I am working with the R programming language.
In a previous question (R: Creating a Function to Identify Arbitrary Percentiles), I learned how to write a function that calculates "arbitrary" (i.e. user specified) percentiles for a given variable:
ptile <- function(x, n_percentiles) {
# Calculate the percentiles
pct <- quantile(x, probs = seq(0, 1, 1/n_percentiles))
# Create a character vector to store the labels
labels <- sprintf("%.2f to %.2f percentile %d",
head(pct, -1), tail(pct, -1), seq_len(n_percentiles))
cut(x, breaks = pct, labels = labels, include.lowest = TRUE)
}
Now, I want to learn how to apply different "versions" of this function (i.e. this function with different arguments) when different conditions are present.

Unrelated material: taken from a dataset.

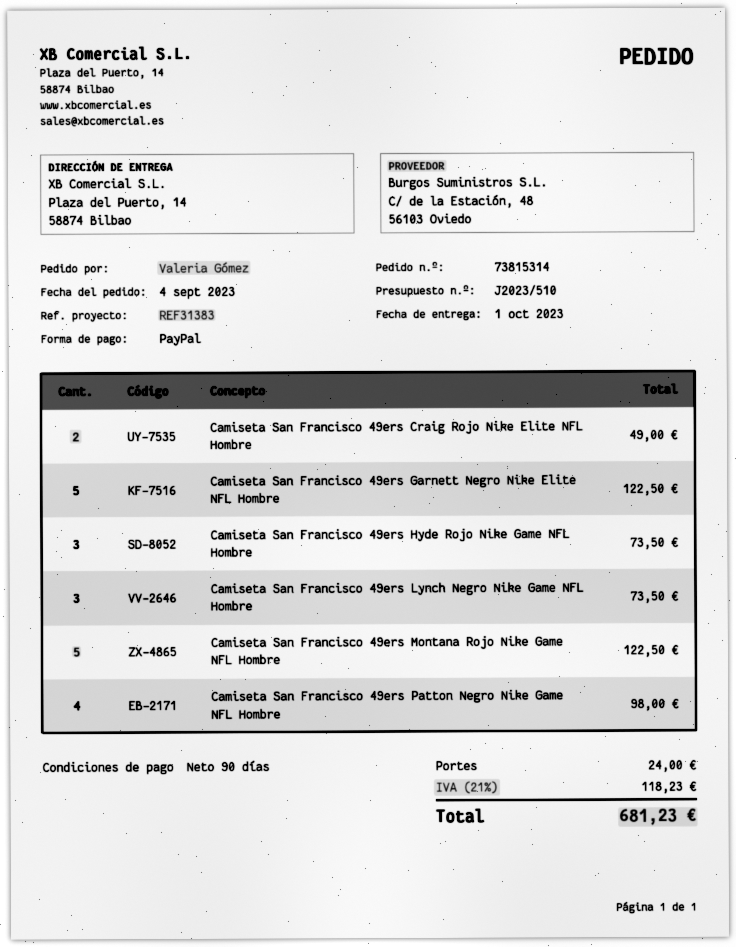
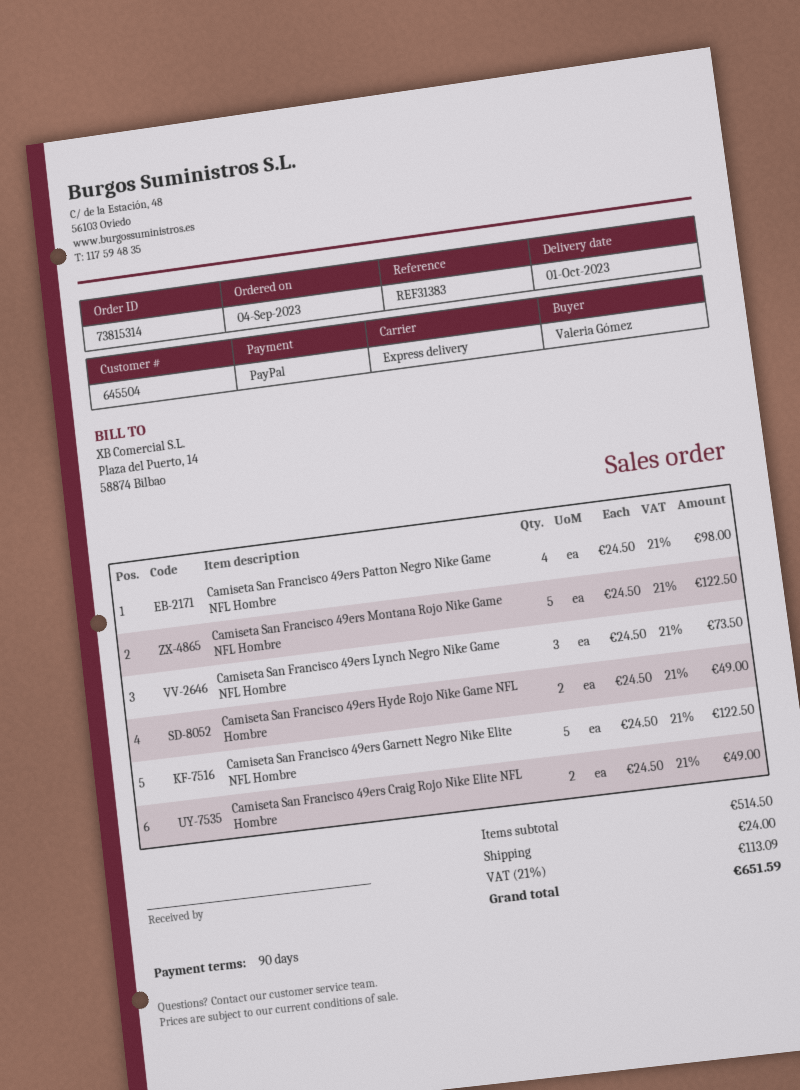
Camiseta San Francisco 49ers Hyde Rojo Nike Game NFL Hombre: 3 for 73.50 -> 2 for 49.00
tax: 21% = 118.23 -> 21% = 113.09
total: 681.23 -> 651.59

For example, suppose I have this data frame:
library(dplyr)
set.seed(123)
gender <- factor(sample(c("Male", "Female"), 5000, replace=TRUE, prob=c(0.45, 0.55)))
status <- factor(sample(c("Immigrant", "Citizen"), 5000, replace=TRUE, prob=c(0.3, 0.7)))
country <- factor(sample(c("A", "B", "C", "D"), 5000, replace=TRUE, prob=c(0.25, 0.25, 0.25, 0.25)))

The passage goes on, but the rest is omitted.